Как кусок все еще каким-то чудом живого мяса, как «с паршивой овцы хоть шерсти клок», как существо без сознания, без прав, без права даже на жизнь.
О том, что я осталась одна, что моих родных больше нет, я узнала от двух медбратьев, которые не слишком осторожно толкали мою каталку к выходу, обсуждая по пути, что искать меня вообще некому.
Мне было шестнадцать, я только что узнала, что моих близких больше нет, я некоторое время бредила от подскочившей температуры, и какая-то часть моего сознания цеплялась за надежду, что все услышанное было бредом… Наверное, в тот момент, я практически сошла с ума…

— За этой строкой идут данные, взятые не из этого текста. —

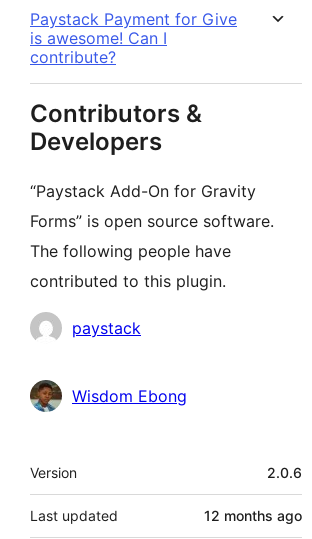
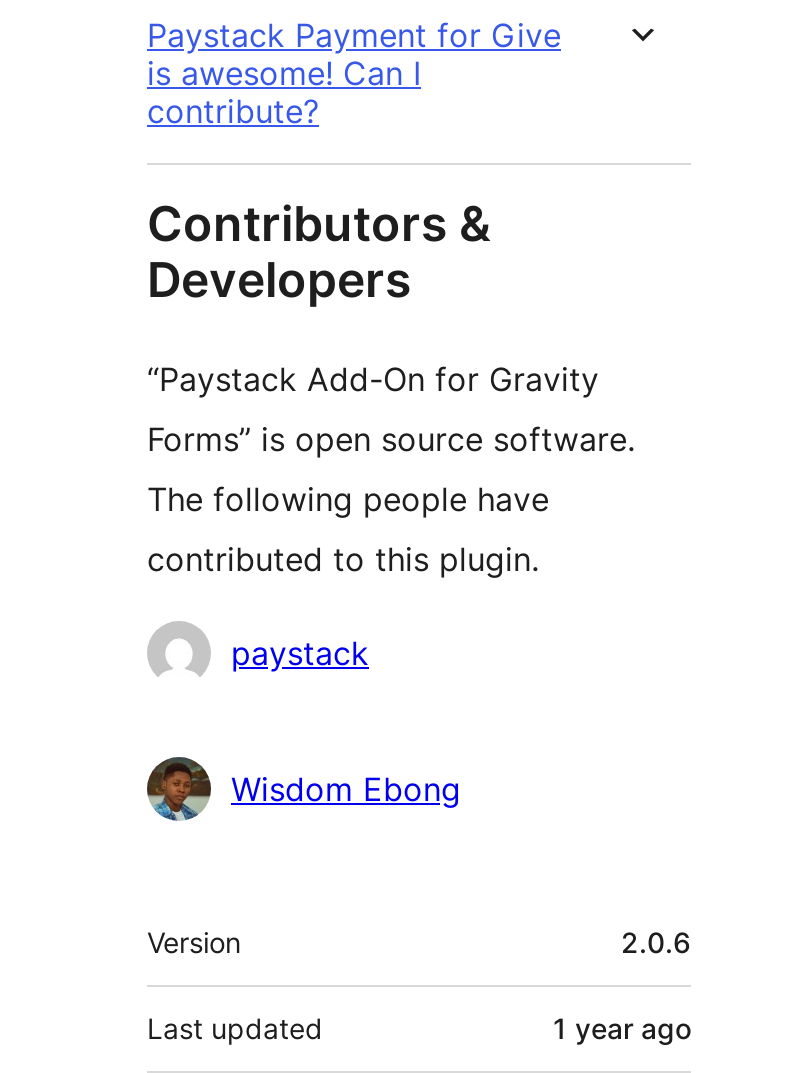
- 12 months ago
+ 1 year ago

Но даже такие как я были кому-то нужны.
Клиника продала меня Майкони. У него имелось много имен, много связей, много личностей, он сам себе проводил пластические операции, и сам же себя называл доктор Майкони.

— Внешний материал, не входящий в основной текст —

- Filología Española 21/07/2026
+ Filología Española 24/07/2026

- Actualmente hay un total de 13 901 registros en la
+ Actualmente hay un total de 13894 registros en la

Он вколол мне обезболивающее, антибиотики, следом капельницу с витаминным раствором, и я была практически благодарна ему за это. Я просто тогда еще не знала, что это станет последним обезболивающим для меня, а впереди ждет ад.
Майкони был психом. Чудовищем. Социопатом с «комплексом Бога». Всей его жизнью и всей страстью было — проводить опыты. Экспериментировать. Убивать своих скованных жертв и фиксировать на камеру все мучения погибающих. Но даже у настолько ненормального психа имелась вполне себе коммерческая жилка — он зарабатывал продажей секс-рабынь.
В какой-то степени Майкони был гением — он умел лепить из своих полумертвых жертв потрясающе привлекательных кукол. Умел, но не особо любил это делать — ему всегда казалось, что результат недостаточно хорош. «Что же ты, деточка, грудь не удержала? Съехала у нас грудь, деточка, на семь миллиметров съехала» — с садистской ласковостью говорил он и доставал скальпель. Резал Майкони наживую. Всегда. Он обездвиживал, но не обезболивал — ему нравилось определять состояние жертвы по ее широко распахнутым от ужаса и боли глазам. Он считал, что позволяет нам открывать в себе невероятные способности, существенно завышать порог болевой чувствительности, становиться особенными — он мнил себя создателем… И каждый раз почти искренне сожалел, когда очередная жертва погибала от болевого шока на операционном столе. О, он досадовал, злился, орал на подчиненных, скидывал мертвое тело с операционного стола и требовал принести следующее, и на этот раз нормальное, дабы оно оправдало его ожидания.
Большую часть времени в его «клинике смерти» я проводила в бессознательном состоянии. Я была самой молодой его «пациенткой» и в то же время, единственной, кто не пытался даже цепляться за жизнь — понимание того, что моей семьи больше нет, разбило меня на осколки. Просто уничтожило… мне было уже все равно, кто и что со мной делает. В какой-то момент я даже перестала чувствовать боль.
А потом появился Слепой.
Жуткий, изуродованный другим маньяком с комплексом Бога, он пугал огромными фасеточными глазами насекомого, но в то же время, его глаза давали ему гораздо больший обзор, чем другим, привязанным к операционным столам жертвам. И Слепой, осмотревшись за первые полчаса, пришел к печальному пониманию — нормальная в чудовищной операционной осталась только я.